Yes, please do. The source is not confidential. I am attaching a text file.
I've mulled this one over, and unless I am missing something, you are handling the "missing" values by not generating "missing" in the first place. Perhaps that is my fault, for constructing a "toy example" that is not well suited to illustration. Usually, I would be starting with a dataset from an outside source, "from the wild," where I do not have any control over the code or system that actually generates the sample data. Here, I will present a typical example I would encounter importing real-world data: In my sample data, I have two kinds of Missing ...

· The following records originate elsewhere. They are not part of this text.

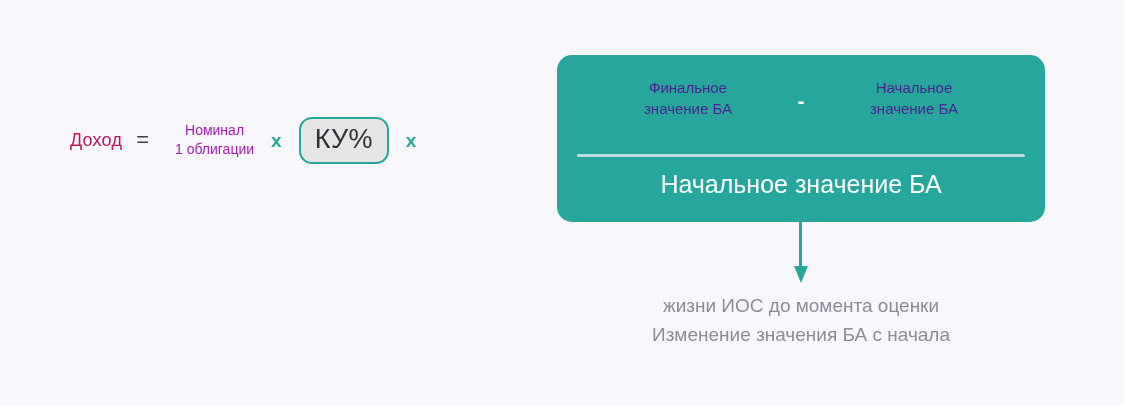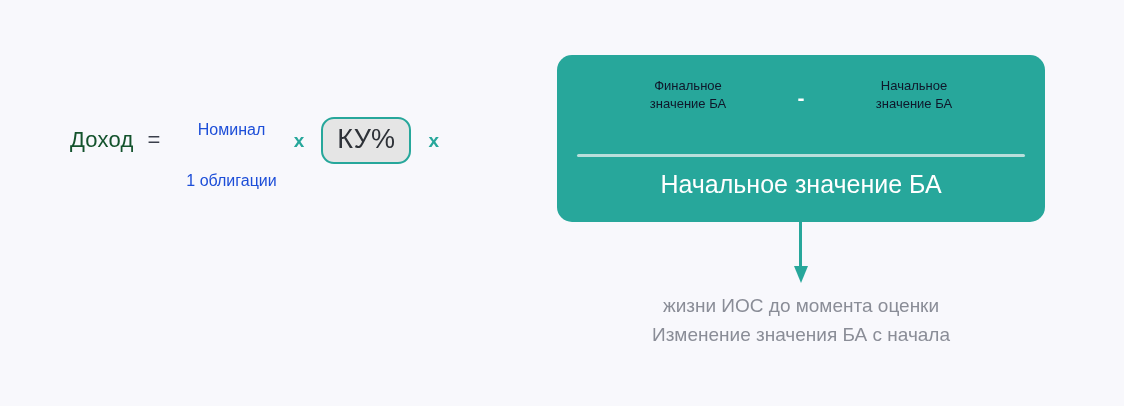"Финальное" .num-term .line { color: #0f172a -> #4c1d95; font-size: 13px -> 15px }
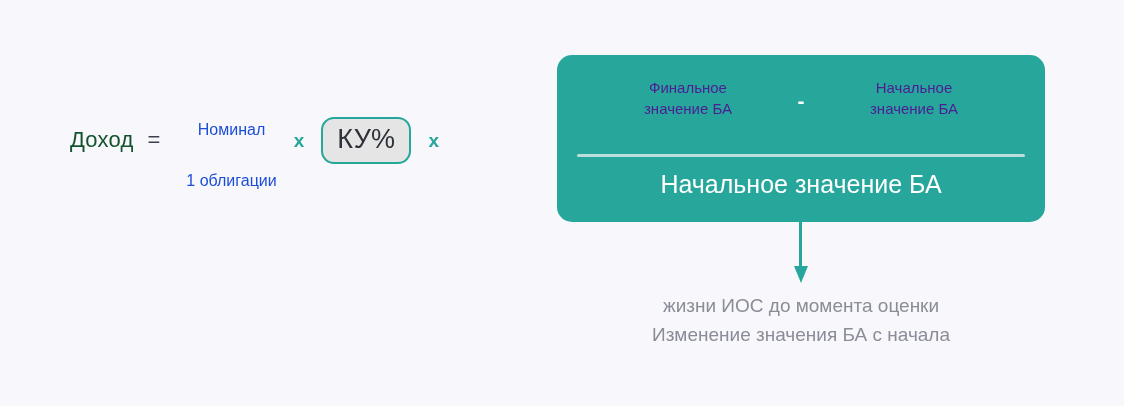"Доход" .income-label { color: #14532d -> #be185d; font-size: 22px -> 18px }
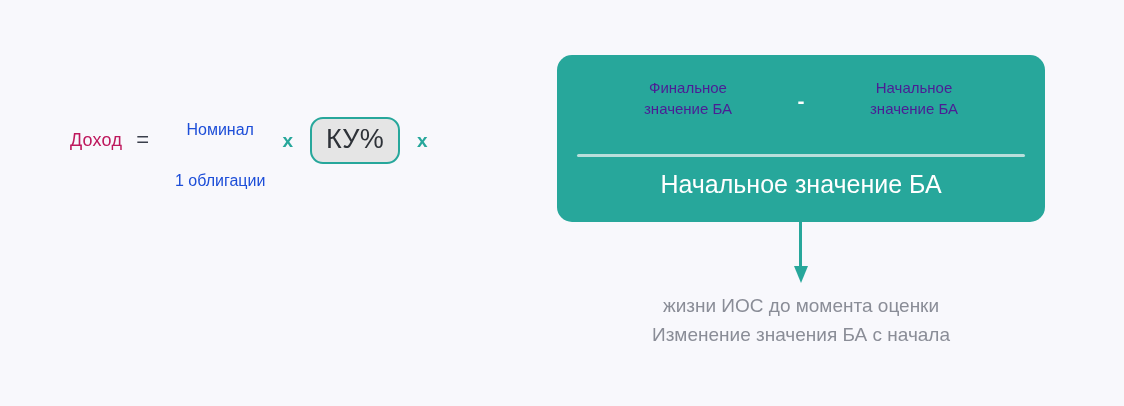"Номинал" .nominal-block .line { color: #1d4ed8 -> #a21caf; font-size: 16px -> 14px; margin-top: 30px -> none }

Missing["Unrecognized", "21.799999"]
Missing["Empty"]
To give a little context, these are being imported as a Dataset (in the Mathematica 10 sense) using Semantic Import[]. I can extract values from a column called "Days to Start a Business" that would typically contain a numeric value:
in := $CurrentData[All, "Days to Start a Business"] // Normal
out := {5, 4, Missing["Unrecognized",
"21.799999"], 18, 32, 13, 5, 10, 101, 15, 22, 60, 15, 101, 8, 17, 8,
Missing["Unrecognized", "16.5"], 84, 15, 27, 2, 14,
Missing["Unrecognized", "19.5"], 16, 9, 19, 97, 14,
Missing["Unrecognized", "26.1"],
Missing["Unrecognized", "75.5"], 32, 31, 8, 92, 29,
Missing["Unrecognized",
"4.5"], 8, 40, 11, 19, 11, 11, 13, 17, 36, 17,
Missing["Unrecognized",
"30.799999"], 19, 53, 35, 36, 7, 9, 5, 6, 12, 9,
Missing["Empty"], 11, 36, 38, 13, 33, 19, 32, 21,
Missing["Unrecognized", "7.5"], 34, 40,
Missing["Unrecognized", "7.5"], 90}
For those that are Missing["Unrecognized", "7.5"], one might choose to handle them by mapping some function onto the "unrecognized" values (eg. applying a rounding strategy to convert to the nearest integer) and replacing. I should note, I haven't yet explored an alternative possibility: specifying the type explicitly as a decimal in the semantic import statement. This function and its options are new to me. For the values that are simply Missing["Empty"] a different approach would be required. In practice, the empty or "missing" values might be replaced by either the Min or Max of the non-empty members of the set. But in explaining this in more detail, I am prompted to look into the documentation on "Missing Values" under SemanticImport, and will follow up if/when I find a solution.
|
|
you are handling the "missing" values by not generating "missing" in
the first place
Right.
a typical example I would encounter importing real-world data
If the source is not confidential, can you please attach it as it is for on-going experimentation on it?
|
|
This
In[37]:= Clear [assoc1, assoc2]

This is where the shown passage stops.